Unfortunately, few muscles actually connect to both the sacrum and the pelvis and therefore although you strengthen the weak muscles, stabilizing the SI joint completely can be more difficult in comparison to stabilizing other joints. Your SI joint may continue to move relatively more than normal and cause you ongoing discomfort with certain activities or when your muscles get tired. To combat this overall increased motion and to aid in alignment your therapist may suggest that you use a SI belt to help stabilize the joint. An SI belt is worn over the SI joints and around the hip area to help compress the joint together in order to create increased stability. Wearing an SI belt can often ease pain during activity and allow you to exercise comfortably. Many pregnant women find these belts particularly helpful. Using tape on the SI joint area, hips, and low back can also help to ease some of your pain, so your therapist may try doing this either before suggesting a belt, or in conjunction with doing so.
As with any injury or biomechanical dysfunction, maintaining one’s posture and alignment is very important. Despite whether your therapist determines that your SI joint has increased or decreased motion, they will be strict in encouraging you to maintain proper posturing and alignment at all times. Maintaining good posture can significantly decrease the stress put through the SI joints.
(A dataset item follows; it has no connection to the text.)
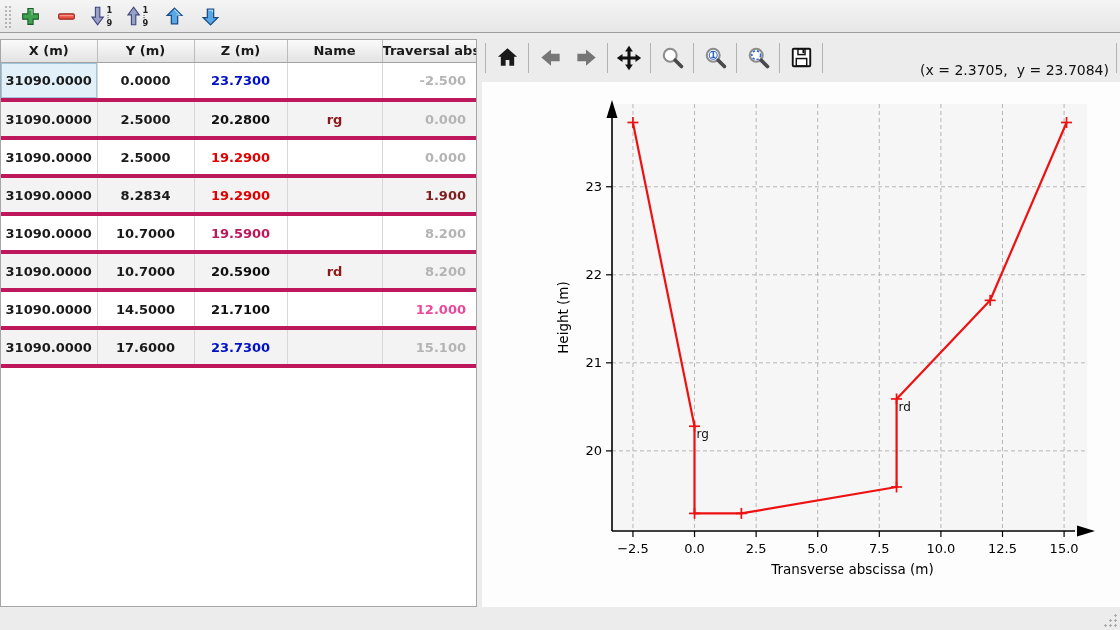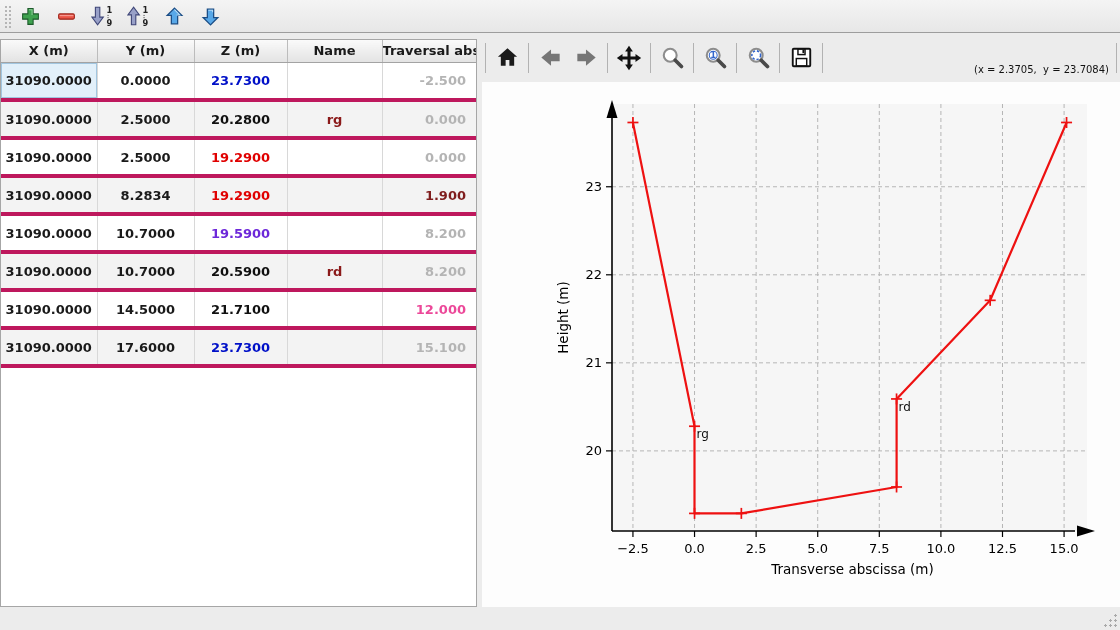"(x = 2.3705, y =" .coords { font-size: 10px -> 14px }
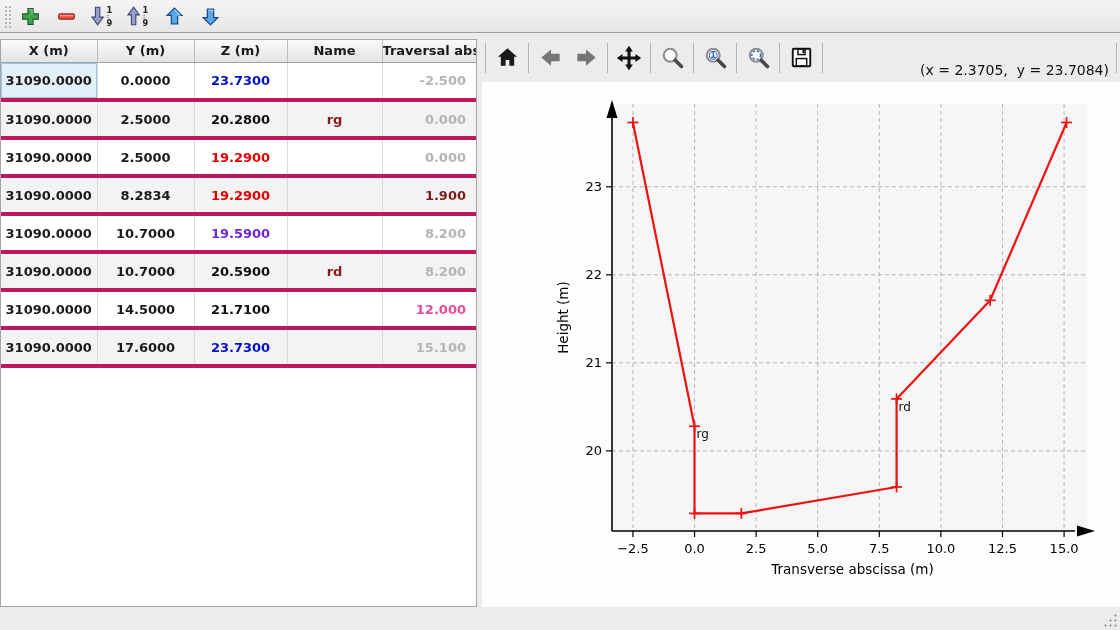"19.5900" td { color: #6d28d9 -> #be185d }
By improving the endurance of the muscles that support the SI joint, you will be able to maintain your posture and alignment for longer periods of time, and lengthen the time frame between painful bouts of SI joint irritation.
Other Nonsurgical Treatments
Anti-inflammatory medications, such as ibuprofen and naproxen, are commonly used to treat the pain and inflammation in the SI joint. Acetaminophen or paracetamol can be used to treat the pain, but it will not control the inflammation.
If conservative treatment is unsuccessful, your doctor may suggest injections to the joint. As described above, injections are used primarily to confirm that the pain is coming from the SI joint but they can also be useful in controlling the pain. A series of cortisone injections may be recommended to try to reduce the inflammation in and around the SI joint. Cortisone is a powerful anti-inflammatory medication that is commonly used to control pain from arthritis and inflammation. Other medications have been injected into the joint as well. A chemical called hyaluronic acid has been used for years to treat osteoarthritis of the knee. This chemical is thought to reduce pain due to its lubricating qualities and its ability to nourish the articular cartilage in the synovial joints. The true mechanism of action remains unknown, but it has been used with some success in the SI joint. All of these injections, unfortunately, are temporary and are expected to last several months at the most.
Another procedure that has been somewhat successful for chronic SI joint pain is called radiofrequency ablation. After a diagnostic injection has confirmed that the pain is coming from the SI joint, the small nerves that provide sensation to the joint can be "burned" with a special needle called a radiofrequency probe. In theory, this destroys any sensation coming from the joint, making the joint essentially numb. Unfortunately this procedure is not always successful. If it does help, it is temporary but can last for up to two years and can be repeated if needed.